LibreOffice releases software update to patch 3 new vulnerabilities

The team behind LibreOffice has released security updates to fix three security flaws in the productivity software, one of which could be exploited to achieve arbitrary code execution on affected systems.

Tracked as CVE-2022-26305the issue was described as a case of incorrect certificate validation when verifying a macro’s signature by a trusted author, leading to the execution of malicious code embedded in the macros.

cyber security

“An adversary could therefore create an arbitrary certificate with a serial number and issuer chain identical to a trusted certificate that LibreOffice would present as belonging to the trusted author, potentially leading the user to execute arbitrary code contained in incorrectly trusted macros,” LibreOffice says in a notice.

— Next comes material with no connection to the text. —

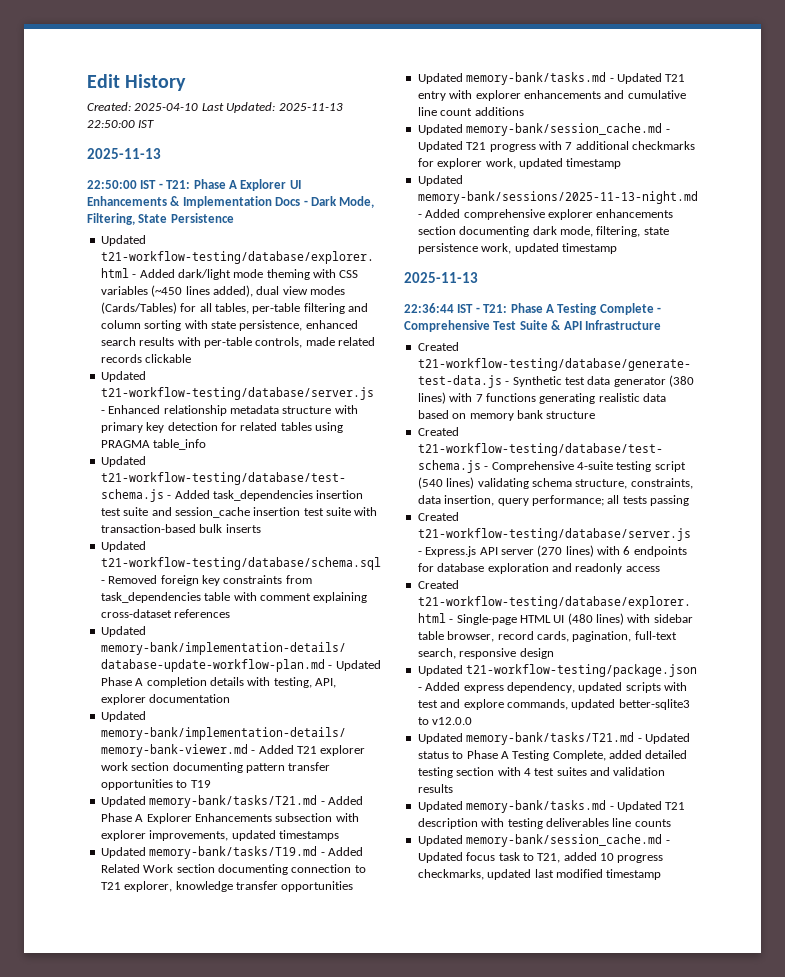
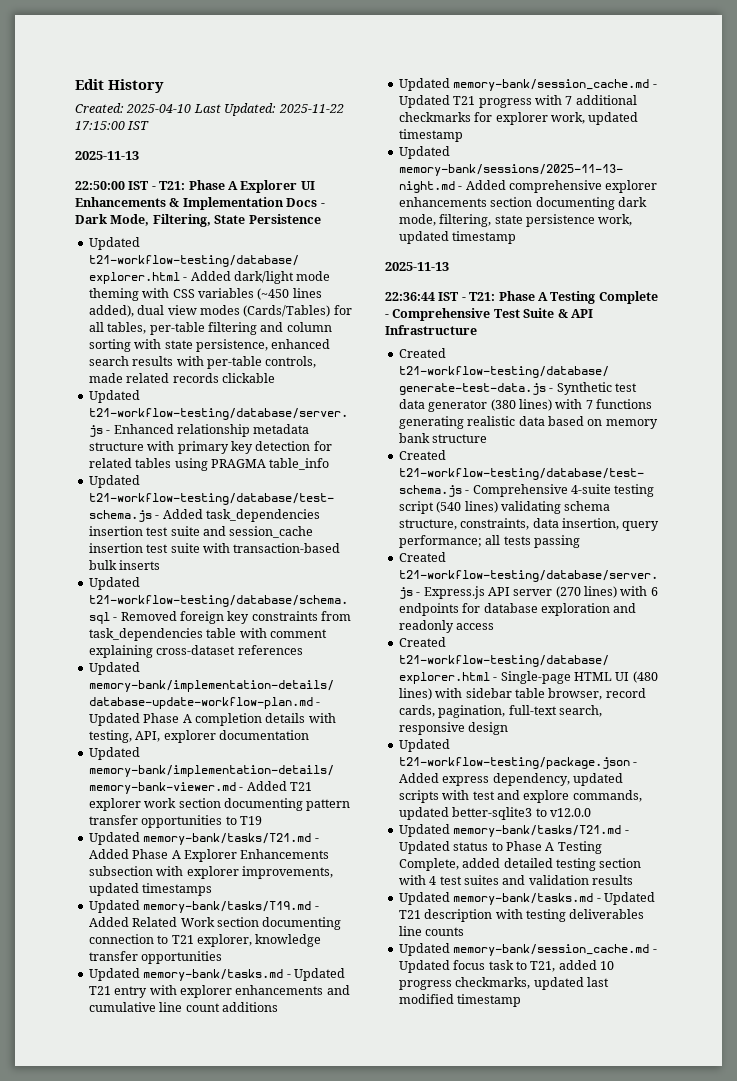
- Created: 2025-04-10 Last Updated: 2025-11-13 22:50:00 IST
+ Created: 2025-04-10 Last Updated: 2025-11-22 17:15:00 IST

Using a static initialization vector (IV) during encryption (CVE-2022-26306) that could have weakened security if a malicious actor had access to user configuration information.

Finally, the updates also resolve CVE-2022-26307in which the master key was miscoded, making stored passwords susceptible to brute force attack if an adversary is in possession of the user’s configuration.

cyber security

The three vulnerabilities, reported by OpenSource Security GmbH on behalf of the German Federal Office for Information Security, have been fixed in LibreOffice versions 7.2.7, 7.3.2 and 7.3.3.

The fixes come five months after Document Foundation fixed another incorrect certificate validation bug (CVE-2021-25636) in February 2022. Last October, three spoofing flaws were patched that could be misused to alter documents to make them appear as if they were digitally signed by a trusted source.